My one regret (truly) during my time at Valpo was that I didn’t pursue the opportunity to study abroad. Realizing this mistake upon graduation, I arranged to travel down to Peru in the summer of 2010 to volunteer for six weeks at a rural mountain kindergarten outside of Cusco. I saw more poverty than I had ever seen in my life. I also saw environmental damage that I couldn’t believe: the ceaseless inky spew of old vehicles, dirty streams choked with refuse, and plastic waste cascading down hillside after hillside. But I also had a ceaselessly full heart from interacting with so many people and especially children bursting with pure joy – all in their native tongue. The kids were wonderfully blunt when I would make Spanish mistakes, after which they would go right back to being my best friend. What an incredible way to hone one’s language skills without fear of judgment or shame!

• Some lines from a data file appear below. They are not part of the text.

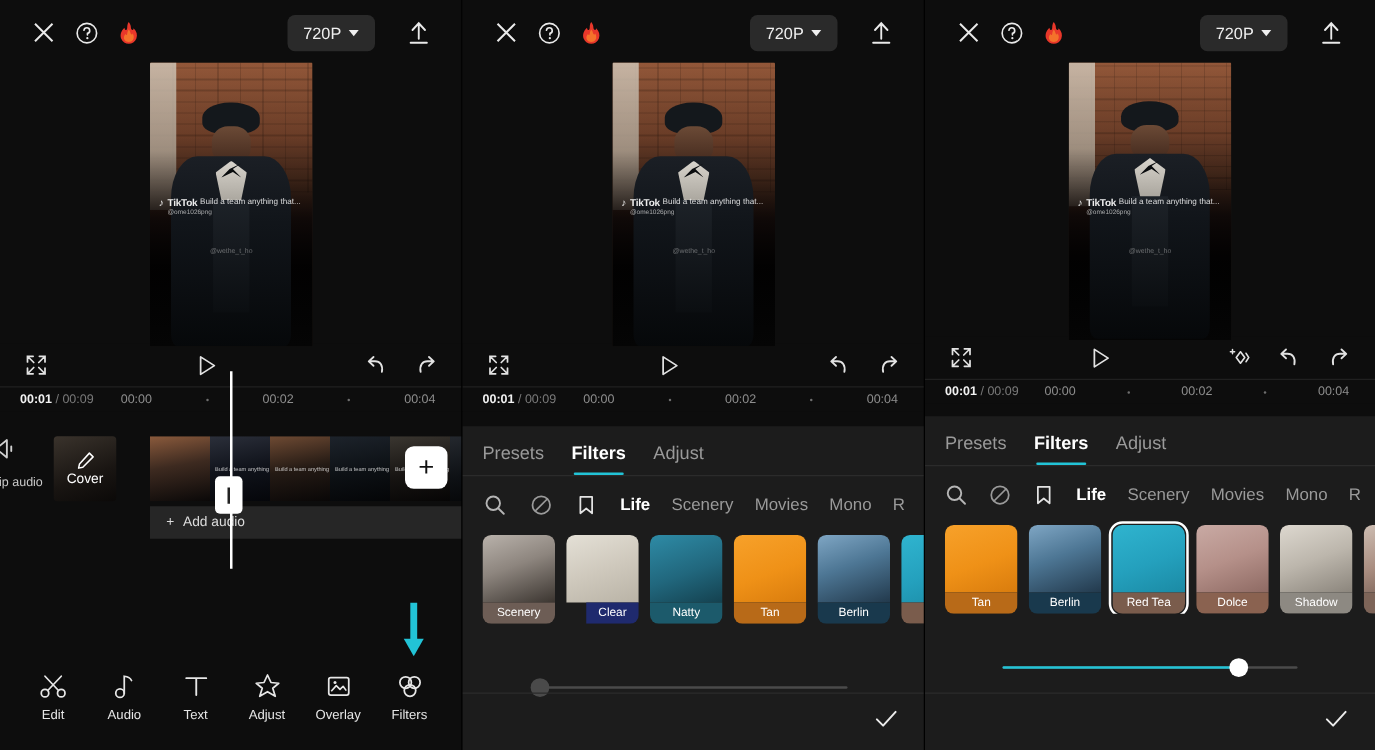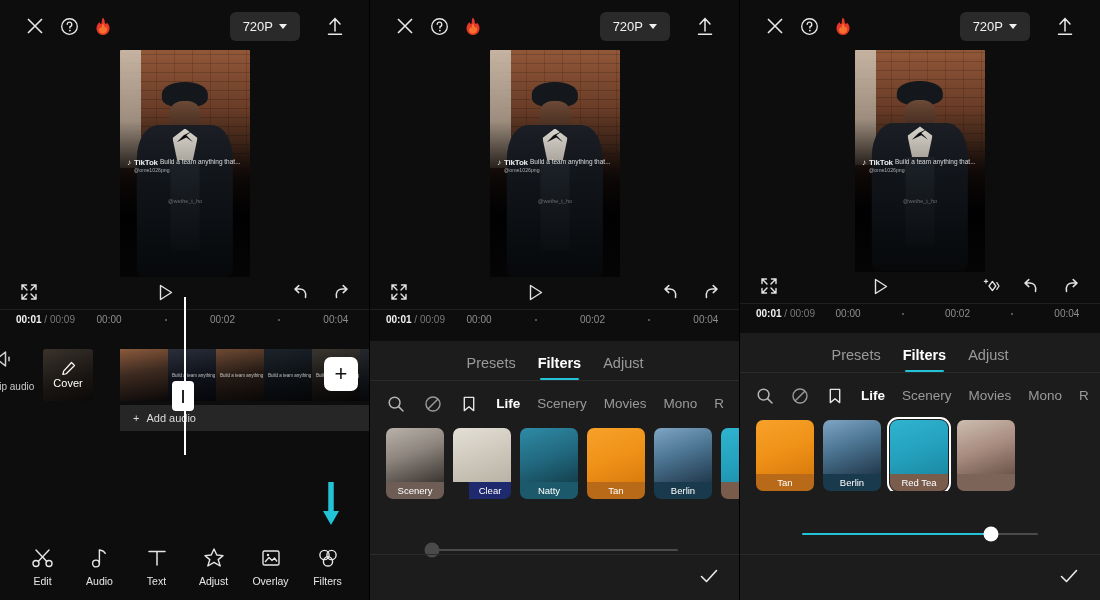--- a/index.html
+++ b/index.html
@@ -246,21 +246,21 @@
     display: flex; align-items: center; justify-content: center;
   }
   .playhead-grip i {
     width: 2px; height: 13px; background: #222; display: block;
   }
 
   
   .toolbar {
     position: absolute; left: 0; right: 0; bottom: 0;
     height: 62px;
-    display: flex; align-items: center; justify-content: space-around;
+    display: flex; justify-content: space-around;
     padding: 0 14px 4px;
   }
   .tool {
     display: flex; flex-direction: column; align-items: center; gap: 6px;
     color: #e6e6e6;
     width: 52px;
   }
   .tool-lbl { font-size: 10.5px; }
   .arrow-hint {
     position: absolute; right: 30px; bottom: 72px;
@@ -271,21 +271,20 @@
   .sheet {
     position: absolute; left: 0; right: 0; bottom: 0;
     background: #1c1c1c;
   }
   .p2 .sheet { top: 341px; }
   .p3 .sheet { top: 333px; }
   .sheet-tabs {
     display: flex; gap: 22px;
     padding: 14px 16px 0;
     border-bottom: 1px solid #2b2b2b;
-    justify-content: center;
   }
   .s-tab {
     font-size: 14.5px; color: #9a9a9a;
     padding-bottom: 9px;
     position: relative;
   }
   .s-tab.active { color: #fff; font-weight: bold; }
   .s-tab.active::after {
     content: ""; position: absolute;
     left: 2px; right: 2px; bottom: 0;
@@ -883,20 +882,28 @@
         </div>
         <div class="f-card">
           <div class="f-img" style="background: linear-gradient(160deg, rgb(127, 166, 196) 0%, rgb(77, 118, 148) 45%, rgb(34, 57, 76) 100%);"></div>
           <div class="f-name" style="background: rgb(25, 57, 77);">Berlin</div>
         </div>
         <div class="f-card sel">
           <div class="f-img" style="background: linear-gradient(160deg, rgb(47, 180, 207) 0%, rgb(36, 160, 189) 55%, rgb(27, 138, 164) 100%);"></div>
           <div class="f-name" style="background: rgb(122, 92, 76);">Red Tea</div>
         </div>
         <div class="f-card">
+          <div class="f-img" style="background: linear-gradient(160deg, rgb(201, 170, 164) 0%, rgb(181, 144, 137) 50%, rgb(142, 106, 99) 100%);"></div>
+          <div class="f-name" style="background: rgb(138, 98, 80);">Dolce</div>
+        </div>
+        <div class="f-card">
+          <div class="f-img" style="background: linear-gradient(160deg, rgb(221, 216, 207) 0%, rgb(188, 182, 172) 50%, rgb(139, 133, 124) 100%);"></div>
+          <div class="f-name" style="background: rgb(141, 137, 130);">Shadow</div>
+        </div>
+        <div class="f-card">
           <div class="f-img" style="background:linear-gradient(160deg,#cdbdb2 0%,#a98d80 50%,#6d564c 100%)"></div>
           <div class="f-name" style="background:#7d6458"></div>
         </div>
       </div>
 
       <div class="slider-wrap">
         <div class="track">
           <div class="fill" style="width: 80%;"></div>
           <div class="knob on" style="left: 80%;"></div>
         </div>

I came back to the States and experienced the “reverse culture shock” that I had until then believed to be just an exaggeration – namely, utter apathy for acquisitive power, social media angst, and numerous other tritenesses of consumer America to which I was previously immune.


I am currently about a year away from obtaining my PhD in atmospheric science at Colorado State University. Science continues to interest me but language and international communication continue to interest me even more. I have served as a translator and blog manager for the International Environmental Data Recovery Organization. I have traveled to the hurricane-prone Yucatán Peninsula of Mexico during two summers to teach an introductory meteorology course in Spanish at a university that has a goal of starting their own atmospheric science department.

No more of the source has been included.